> **Supplied material**:
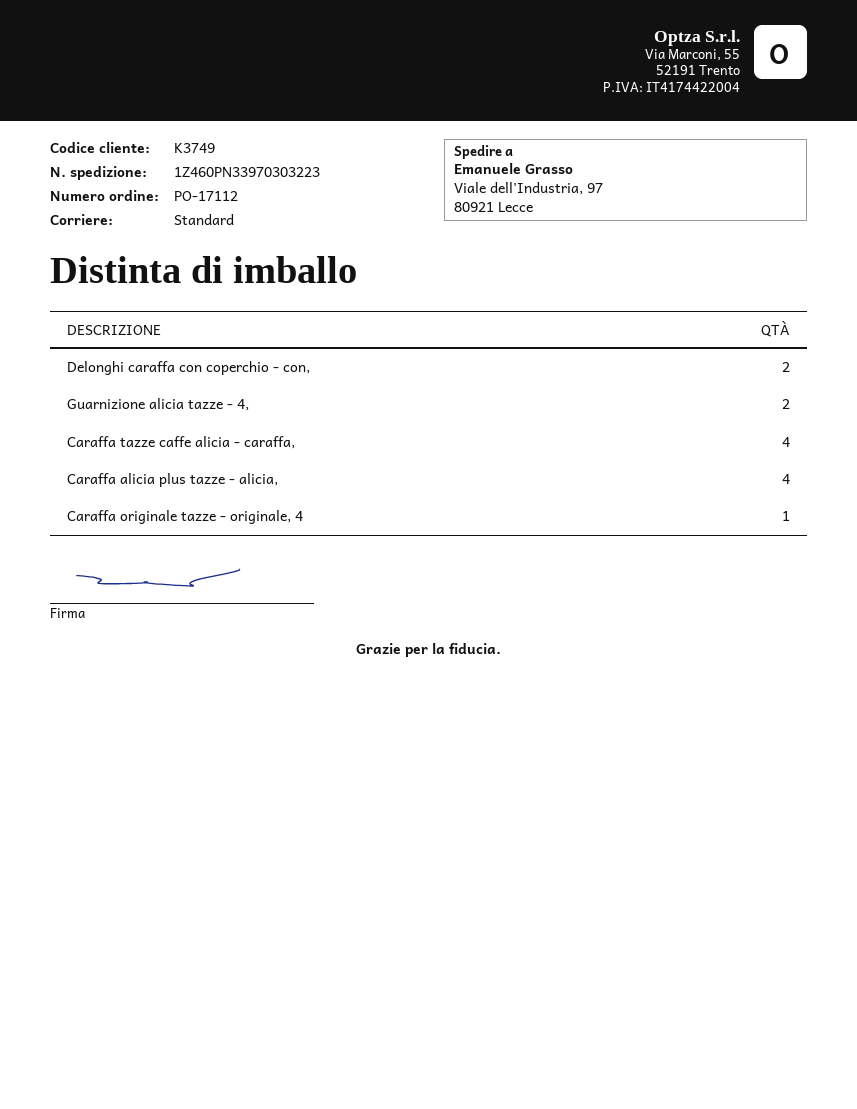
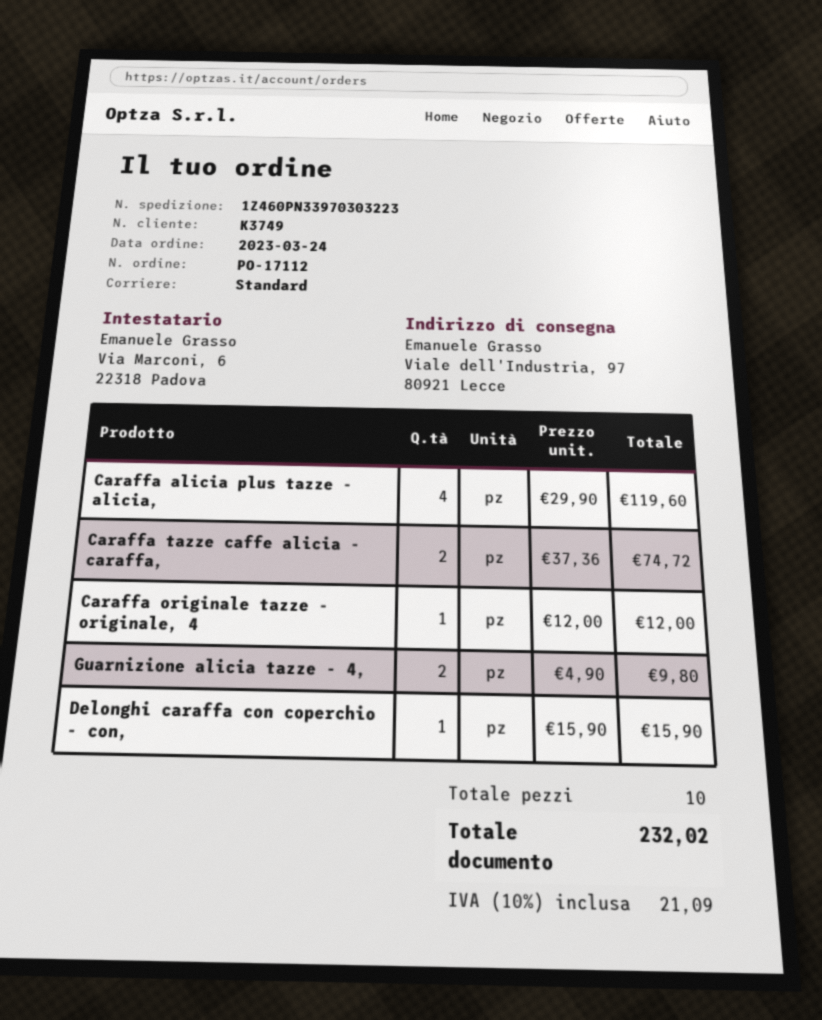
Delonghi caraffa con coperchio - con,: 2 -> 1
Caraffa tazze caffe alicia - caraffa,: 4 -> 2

--

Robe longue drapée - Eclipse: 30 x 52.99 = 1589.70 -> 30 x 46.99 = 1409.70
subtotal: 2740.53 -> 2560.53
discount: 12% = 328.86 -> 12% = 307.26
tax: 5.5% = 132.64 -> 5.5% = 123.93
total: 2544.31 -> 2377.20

* * *

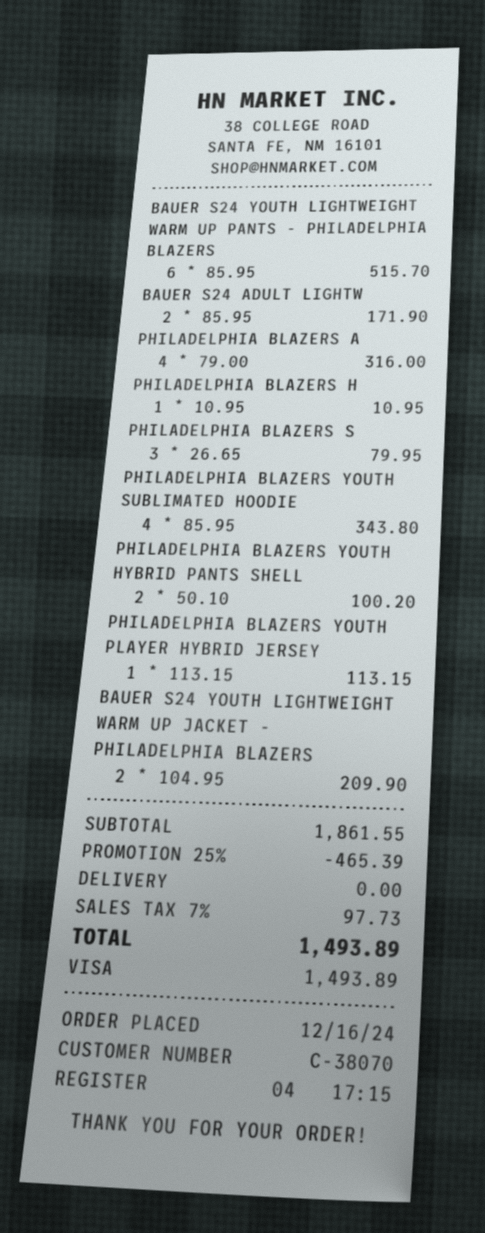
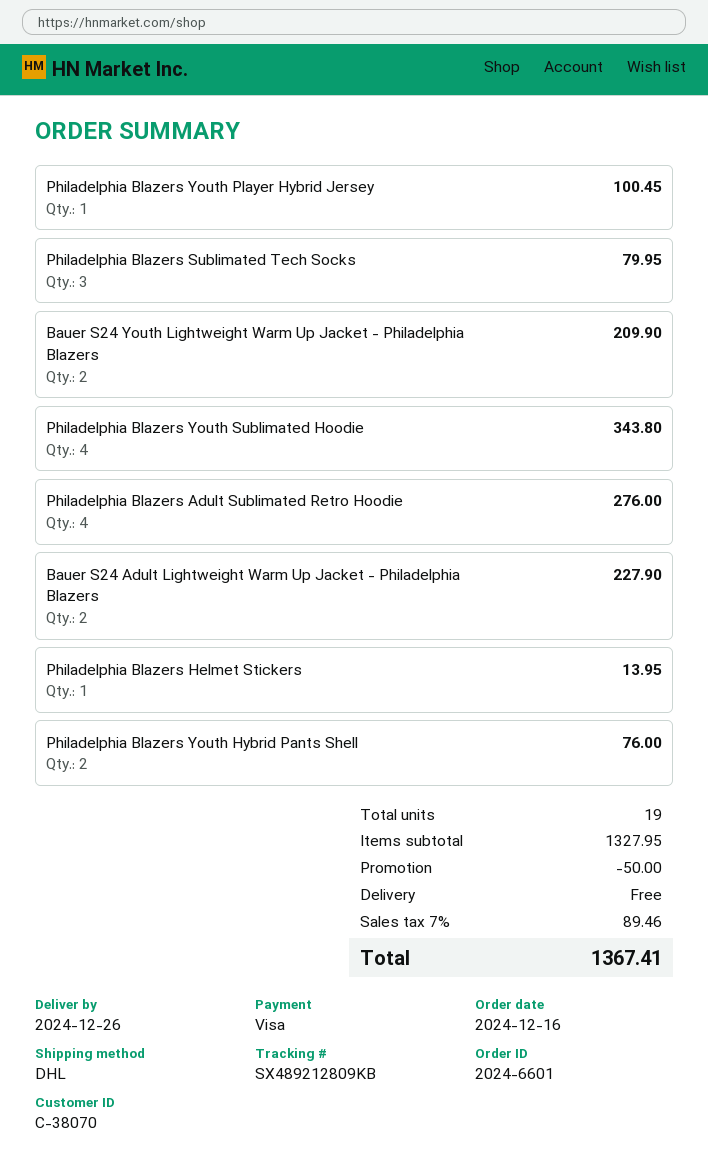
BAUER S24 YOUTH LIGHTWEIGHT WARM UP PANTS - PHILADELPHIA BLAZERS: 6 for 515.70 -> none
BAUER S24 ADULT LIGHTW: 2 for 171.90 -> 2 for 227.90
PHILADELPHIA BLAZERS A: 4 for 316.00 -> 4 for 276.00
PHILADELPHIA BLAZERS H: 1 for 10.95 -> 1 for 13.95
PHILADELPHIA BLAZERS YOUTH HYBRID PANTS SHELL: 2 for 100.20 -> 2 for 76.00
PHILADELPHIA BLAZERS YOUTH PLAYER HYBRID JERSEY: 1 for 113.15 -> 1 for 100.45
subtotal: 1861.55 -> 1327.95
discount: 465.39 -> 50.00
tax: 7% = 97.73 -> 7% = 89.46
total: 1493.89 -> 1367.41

> **Exercise objective**:
Say how many lines of the material hold the string "caraffa". Nothing else should be written.

> **Answer space**:
2